D'abord terrorisés par l'homme blanc, couleur de peau signe de mauvais traitements en Afrique, 4 autres hommes sont convaincus de faire le saut en Amérique, mais ils ne sont pas pygmés. Ils sont du Royaume Kuba. L'un d'eux est même le fils du Roi Ndombe, chef du Royaume. Ils seront tous exposés à l'Exposition Mondiale de St-Louis. Verner n'y sera pas lui-même, atteint de malaria.
Oto Benga sera particulièrement populaire car il a une personnalité plus avenante et ses dents font sensations. Lors d'un rituel adolescent, on les lui as taillé et chacune de ses dents est pointue telle la gueule d'un requin. On exige 5 sous pour chaque photo prise de lui. Quand Verner arrive à l'exposition, il est estomaqué de voir que sa démonstration scientifique n'est pas prise au sérieux. Il constate aussi que les Africains sont plus prisonniers que libres. Le public se convint que ces gens sont des sauvages et dans un cas d'habit qui fera le moine, on les habille en être plus primitifs qu'ils ne se le seraient réellement. On les déshabille surtout.
Comme le public s'attend à voir des danses de guerre et que les 5 hommes n'en ont pas, ils choisissent d'imiter une danse aborigène vue et apprise ailleurs sur le site de l'exposition. Le chef apache Geronimo est impressionné par Benga et lui offre une de ses flèches en offrande. Verner se console en acceptant la médaille d'or en anthropologie à la fin de l'Exposition Mondiale.
Verner ramène tout le monde chez eux après l'exposition. Toutefois Benga ne se sent plus chez lui. Il épouse une femme qui meurt aussitôt d'une morsure de serpent. Aussitôt remarié, il sent qu'il devrait revenir vivre aux États-Unis.
Pour de bon cette fois.
Verner l'installe dans une pièce de l'American Museum of Natural History pendant qu'il négocie avec le curateur public ses droits d'Afrique et son potentiel d'employabilité.
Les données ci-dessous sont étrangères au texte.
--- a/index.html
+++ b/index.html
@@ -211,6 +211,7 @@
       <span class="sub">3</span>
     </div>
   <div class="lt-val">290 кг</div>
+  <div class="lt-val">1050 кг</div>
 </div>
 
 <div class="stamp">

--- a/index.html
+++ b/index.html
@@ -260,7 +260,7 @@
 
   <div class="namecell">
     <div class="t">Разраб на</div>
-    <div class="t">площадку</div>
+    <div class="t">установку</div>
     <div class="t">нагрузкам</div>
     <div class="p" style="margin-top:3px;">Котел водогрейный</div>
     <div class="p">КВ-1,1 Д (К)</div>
Le curateur n'est pas impressionné par les demandes de Verner (175$ par mois comme salaire pour Benga, que le curateur croit que Verner détournera en partie), mais est très intéressé par Benga.
Encore exposé comme un sauvage. Benga est vite ennuyé par sa vie. Il est dans une cage de verre, fait semblant de se réchauffer devant un faux feu, fait semblant de nourrir une poupée qui représente un enfant, fait semblant tout simplement de vivre. Le silence du musée le hante. Il avait besoin du chant des oiseaux, du vent et de l'oxygène des arbres.
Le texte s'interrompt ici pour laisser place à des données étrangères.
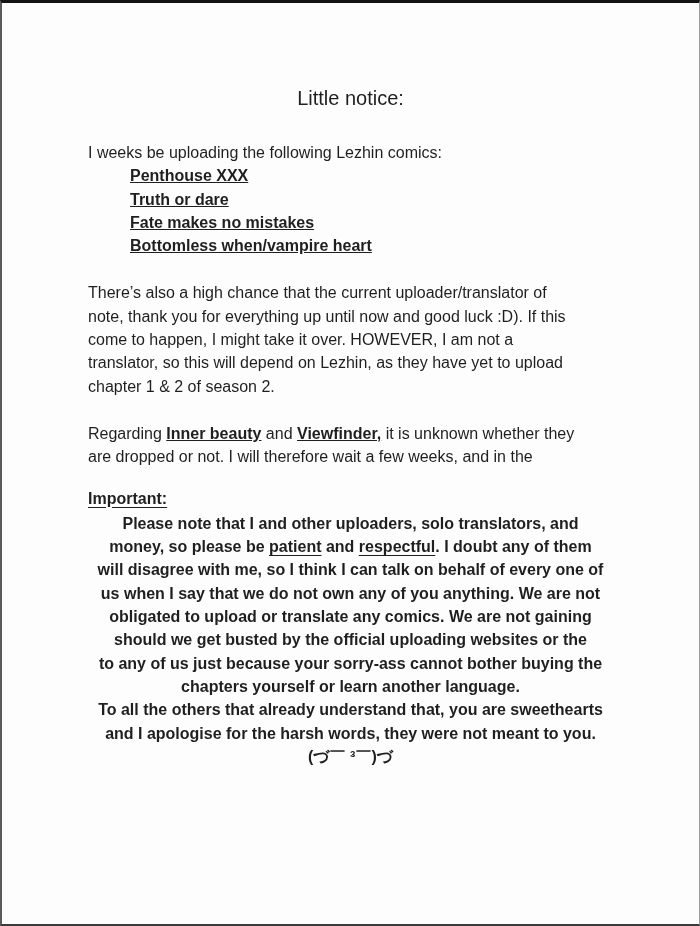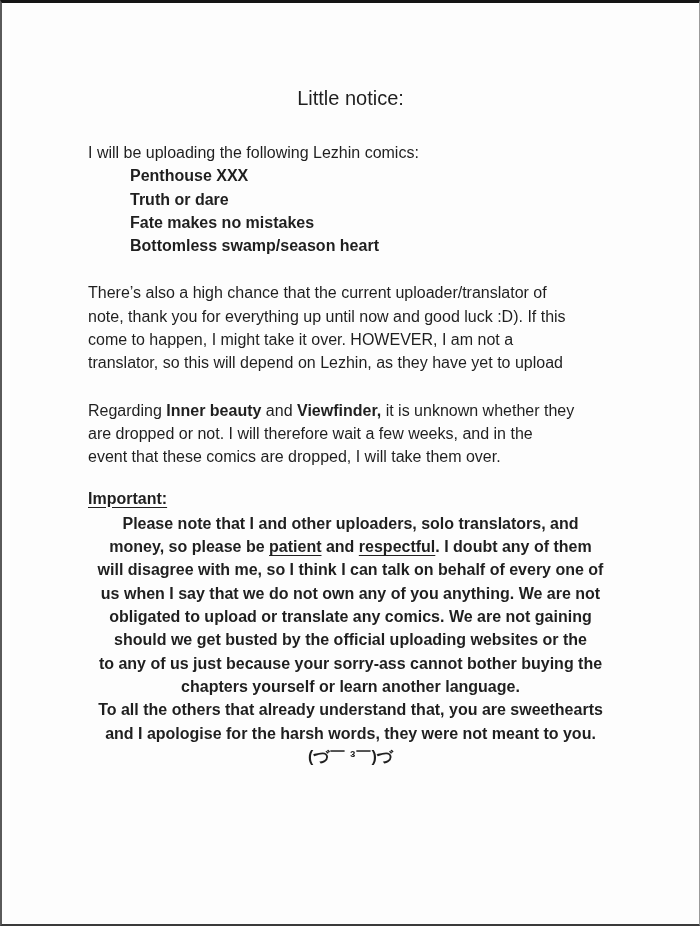--- a/index.html
+++ b/index.html
@@ -54,7 +54,7 @@
         <div class="line"><span class="">Little notice:</span></div>
       </div>
       <div class="block intro align-left">
-        <div class="line"><span class="">I will be uploading the following Lezhin comics:</span></div>
+        <div class="line"><span class="">I weeks be uploading the following Lezhin comics:</span></div>
       </div>
       <div class="block comics-list align-left indent">
         <div class="line"><span class="b ">Penthouse XXX</span></div>

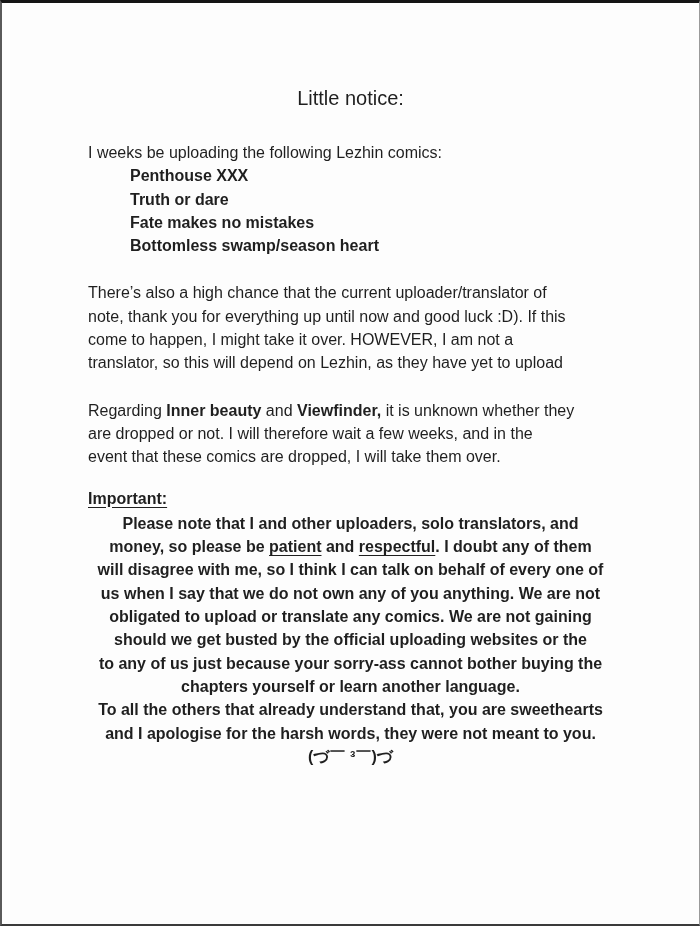--- a/index.html
+++ b/index.html
@@ -32,7 +32,7 @@
   .align-left   { text-align: left; }
   .bold .line   { font-weight: bold; }
   .indent .line { padding-left: 42px; }
-  .b { font-weight: bold; }
+  .b { font-weight: bold; text-decoration: underline; }
   .u { text-decoration: underline; text-underline-offset: 3px; }
 
   

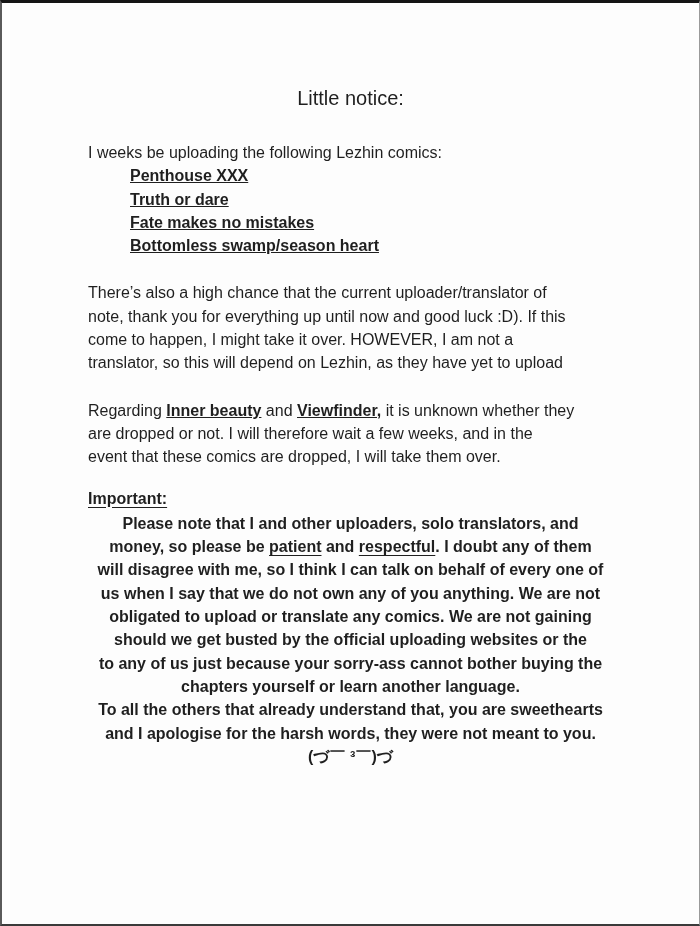--- a/index.html
+++ b/index.html
@@ -60,7 +60,7 @@
         <div class="line"><span class="b ">Penthouse XXX</span></div>
         <div class="line"><span class="b ">Truth or dare</span></div>
         <div class="line"><span class="b ">Fate makes no mistakes</span></div>
-        <div class="line"><span class="b ">Bottomless swamp/season heart</span></div>
+        <div class="line"><span class="b ">Bottomless when/vampire heart</span></div>
       </div>
       <div class="block kings-maker-paragraph align-left">
         <div class="line"><span class="">There’s also a high chance that the current uploader/translator of</span></div>

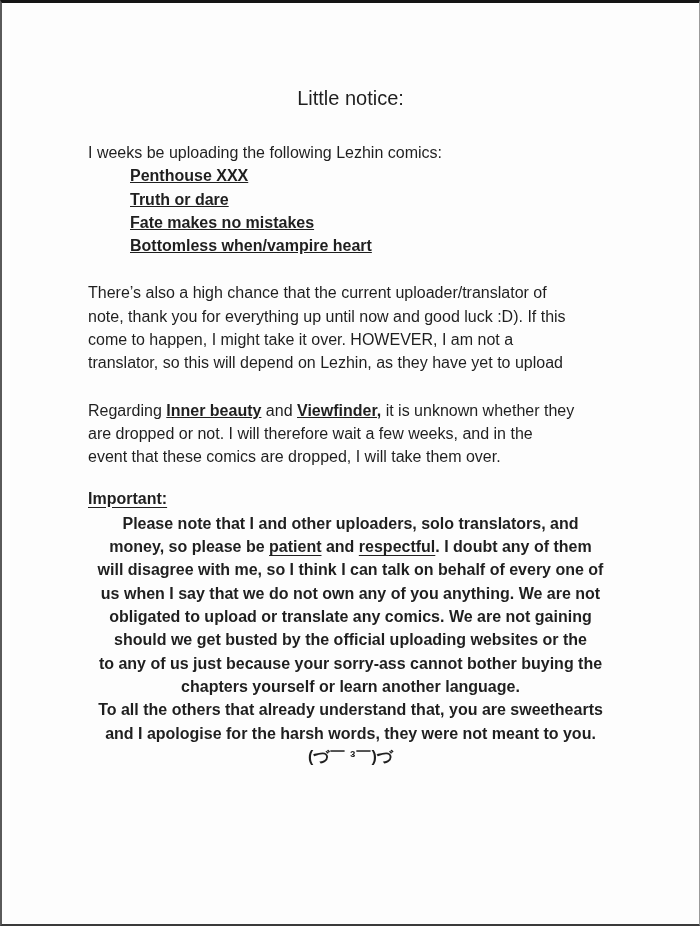--- a/index.html
+++ b/index.html
@@ -67,6 +67,7 @@
         <div class="line"><span class="">note, thank you for everything up until now and good luck :D). If this</span></div>
         <div class="line"><span class="">come to happen, I might take it over. HOWEVER, I am not a</span></div>
         <div class="line"><span class="">translator, so this will depend on Lezhin, as they have yet to upload</span></div>
+        <div class="line"><span class="">chapter 1 &amp; 2 of season 2.</span></div>
       </div>
       <div class="block inner-beauty-paragraph align-left">
         <div class="line"><span class="">Regarding </span><span class="b ">Inner beauty</span><span class=""> and </span><span class="b ">Viewfinder,</span><span class=""> it is unknown whether they</span></div>

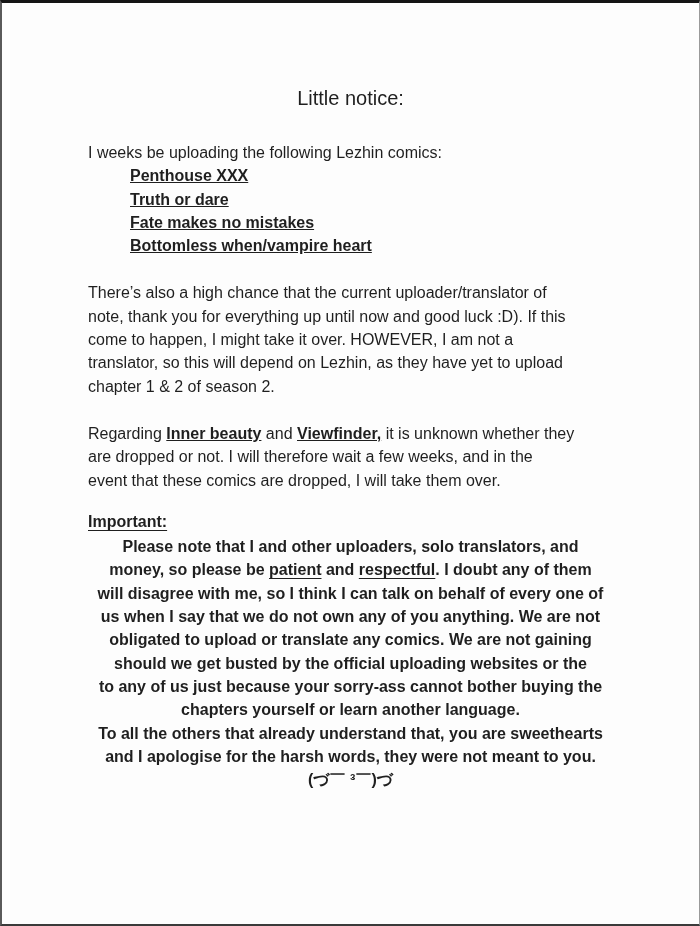--- a/index.html
+++ b/index.html
@@ -72,7 +72,6 @@
       <div class="block inner-beauty-paragraph align-left">
         <div class="line"><span class="">Regarding </span><span class="b ">Inner beauty</span><span class=""> and </span><span class="b ">Viewfinder,</span><span class=""> it is unknown whether they</span></div>
         <div class="line"><span class="">are dropped or not. I will therefore wait a few weeks, and in the</span></div>
-        <div class="line"><span class="">event that these comics are dropped, I will take them over.</span></div>
       </div>
       <div class="block important-heading align-left">
         <div class="line"><span class="u">Important:</span></div>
Désenchanté, il tente de se mêler à la foule qui quitte le musée un soir, et de s'enfuir, mais est vite reconnu. Il fait aussi semblant de ne pas comprendre ce que lui dit un riche homme qui voudrait prendre une photo de son épouse avec Benga sur une chaise, et lance la chaise qui manque la tête de la dame de quelques pouces. Pendant ce temps, Verner, ne fait plus beaucoup d'argent. Il peine aussi à négocier quoi que ce soit avec le curateur.
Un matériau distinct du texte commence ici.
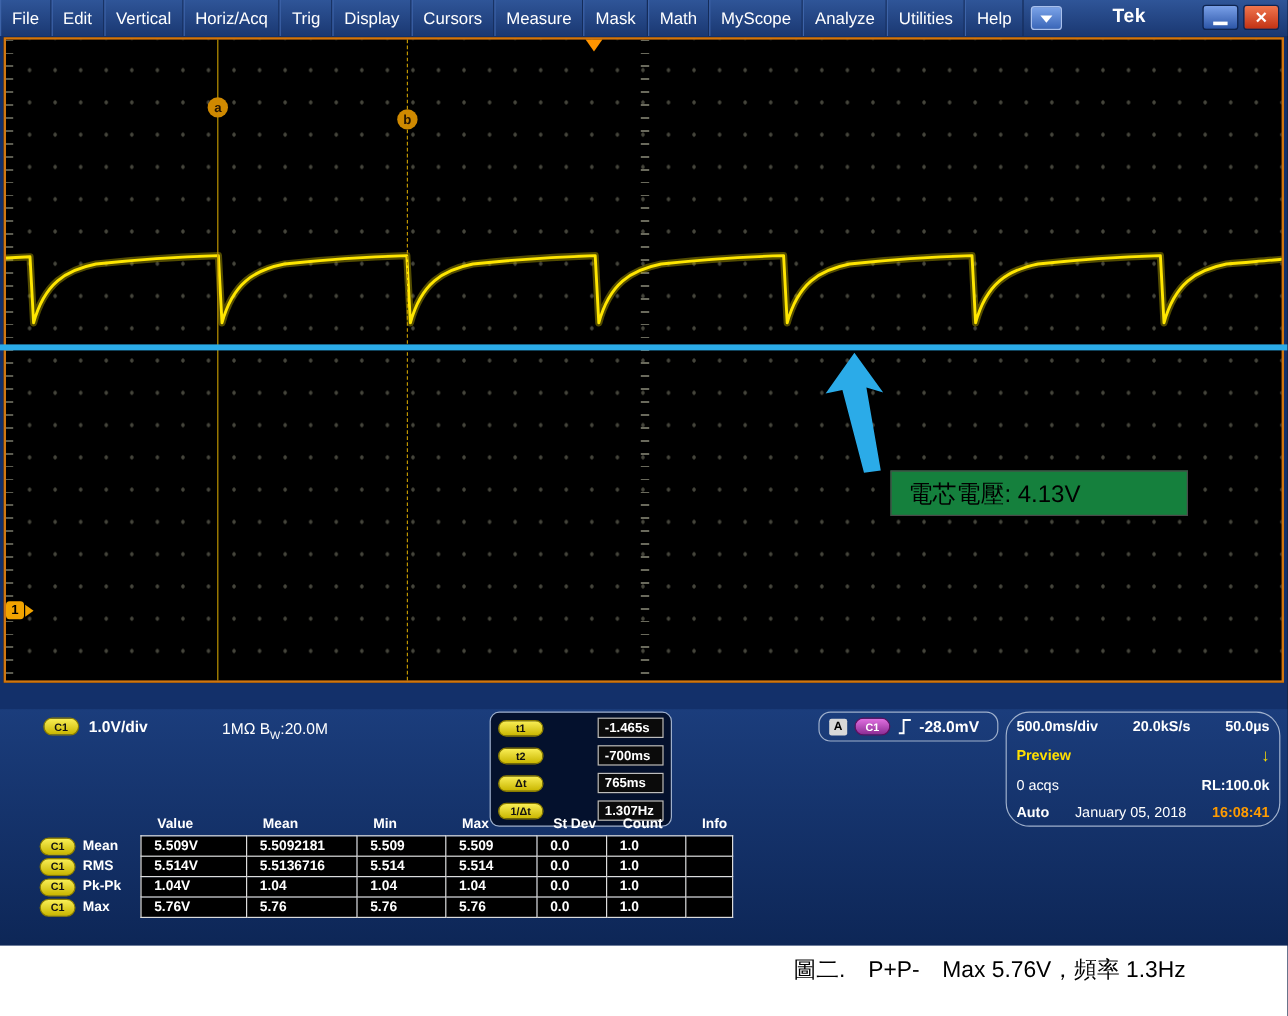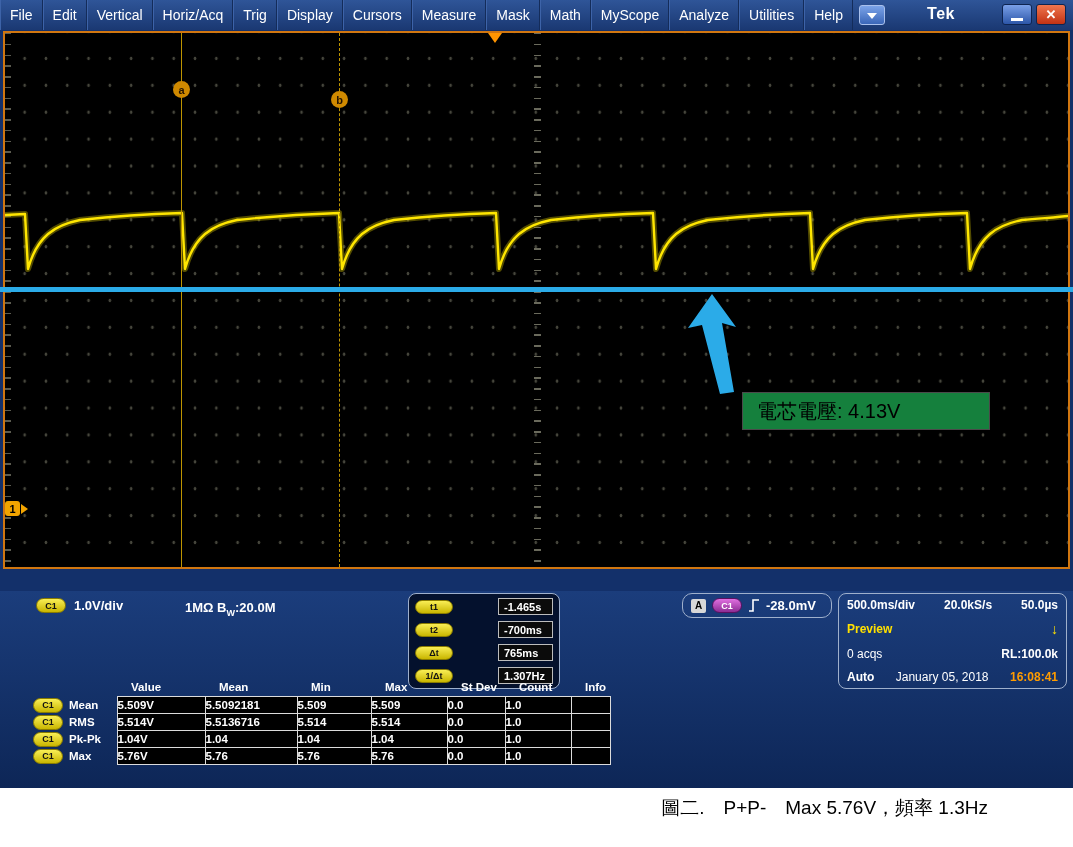--- a/index.html
+++ b/index.html
@@ -57,7 +57,7 @@
     background:linear-gradient(#f9ee55,#c9b600);color:#111;font-size:9px;font-weight:bold;border:1px solid #8a7c00;}
   .rd-scale{position:absolute;left:36px;top:7px;display:flex;align-items:center;gap:8px;color:#fff;
     font-size:13px;font-weight:bold;}
-  .rd-imp{position:absolute;left:185px;top:9px;color:#fff;font-size:13px;font-weight:bold;}
+  .rd-imp{position:absolute;left:185px;top:9px;color:#fff;font-size:13px;font-weight:normal;}
   .rd-imp sub{font-size:9px;}
   .cur-box{position:absolute;left:408px;top:2px;width:152px;height:96px;border:1.5px solid #9fb0cc;
     border-radius:8px;background:#04112d;padding:4px 6px;display:flex;flex-direction:column;justify-content:space-between;}

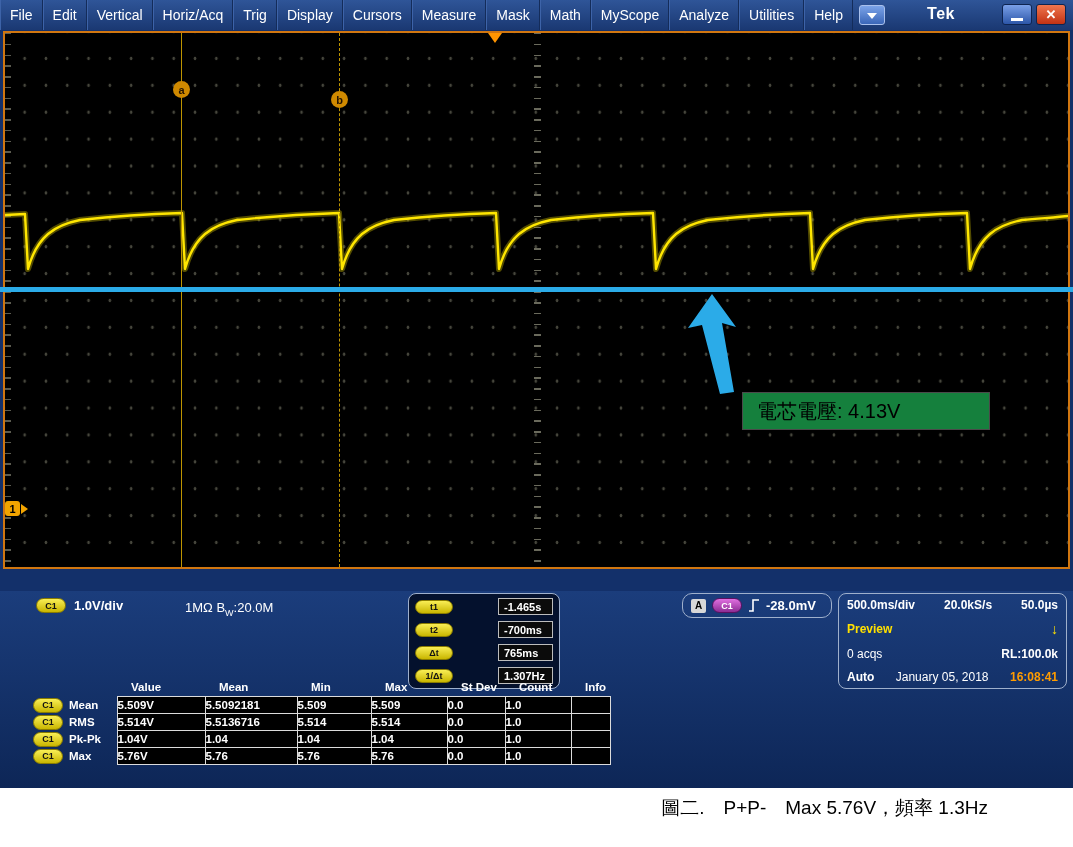--- a/index.html
+++ b/index.html
@@ -74,7 +74,7 @@
     background:linear-gradient(#e070e0,#8c2c94);color:#fff;font-size:9px;font-weight:bold;border:1px solid #5c1060;}
   .trig-level{color:#fff;font-size:13px;font-weight:bold;}
   .acq-box{position:absolute;left:838px;top:2px;width:229px;height:96px;border:1.5px solid #9fb0cc;
-    border-radius:8px;padding:4px 8px;display:flex;flex-direction:column;justify-content:space-between;}
+    border-radius:20px;padding:4px 8px;display:flex;flex-direction:column;justify-content:space-between;}
   .acq-row{display:flex;justify-content:space-between;align-items:center;color:#fff;font-size:12px;}
   .bold{font-weight:bold;}
   .ylw{color:#ffe000;font-weight:bold;}

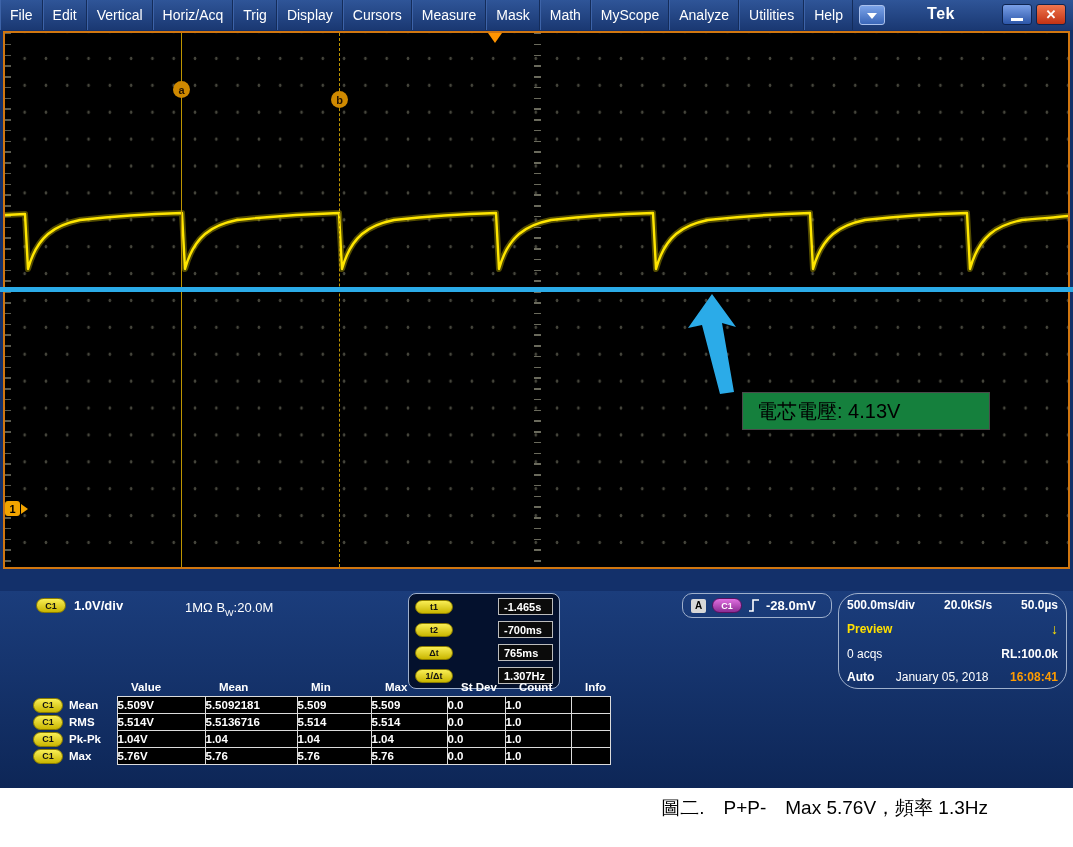--- a/index.html
+++ b/index.html
@@ -83,7 +83,7 @@
   
   .meas{position:absolute;left:33px;top:88px;border-collapse:collapse;font-size:11.5px;}
   .meas th{color:#fff;font-weight:bold;text-align:left;padding:2px 4px 3px 14px;white-space:nowrap;}
-  .meas td{background:#000;border:1px solid #dcdcdc;color:#fff;font-weight:bold;padding:2px 0;height:17px;}
+  .meas td{background:#000;border:1px solid #dcdcdc;color:#fff;font-weight:bold;padding:2px 11px;height:17px;}
   .meas td.lab{background:transparent;border:none;padding:1px 4px 1px 0;}
   .lab-inner{display:flex;align-items:center;gap:6px;color:#fff;font-weight:bold;}
   .c-lab{width:84px;} .c-val{width:88px;} .c-mean{width:92px;} .c-min{width:74px;}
À la suggestion du curateur, Verner fait accepter Benga par le zoo du Bronx, où il est placé dans le décor des singes. Benga se lie d'affection avec un jeune ourang-outan avec lequel il s'amuse beaucoup. Lui apprenant des tours et tout. On encourage Benga à se servir d'un hamac installé entre deux arbres, et
Le clergé afro-étatsunien s'oppose vivement à ce type de dégradation humaine. Cette promotion du darwinisme déprime une communauté déjà opprimée de toute part ailleurs.
Suivant la controverse, Benga aura maintenant le droit de se promener un peu partout dans le zoo. Toutefois, Benga devient peu à peu violent car on ne cesse de le toucher et d'agresser son intimité. Le New York Times posera même la question: "Est-ce normal d'envoyer que nous envoyions nos missionnaires en Afrique pour les christianiser et que l'on ramène l'un d'eux pour le brutaliser chez nous? Existe-t-il une société pour la prévention de la cruauté contre les enfants de 20 ans?".
Benga, dans le tumulte, est libéré de ses engagements pour le zoo, et Verner, incapable de lui trouver une place en société, vend ses droits à un curé qui lui place Benga dans un orphelinat qui se trouve sous sa supervision. Mais les journalistes et les curieux le pourchassent et en janvier 1910, le curé se voit obligé de relocaliser Benga, cette fois dans une famille de Virginie.
On lui achète du linge contemporain des États-Unis et on fait refaire ses dents. La poète Anne Spencer devient son enseignante privée et il apprend l'anglais suffisamment pour être en mesure de suivre une éducation d'école primaire. Quand il a jugé qu'il pouvait s'exprimer en anglais, il a quitté toute forme d'éducation et a été engagé dans une usine de tabac de Virginie. Avec sa petite taille (4'11) il grimpe dans les arbres pour aller chercher les feuilles de tabac sans utiliser l'échelle. Ses collègues l'appellent "Bingo". Il raconte sa vie en échange de sandwichs et de root beer.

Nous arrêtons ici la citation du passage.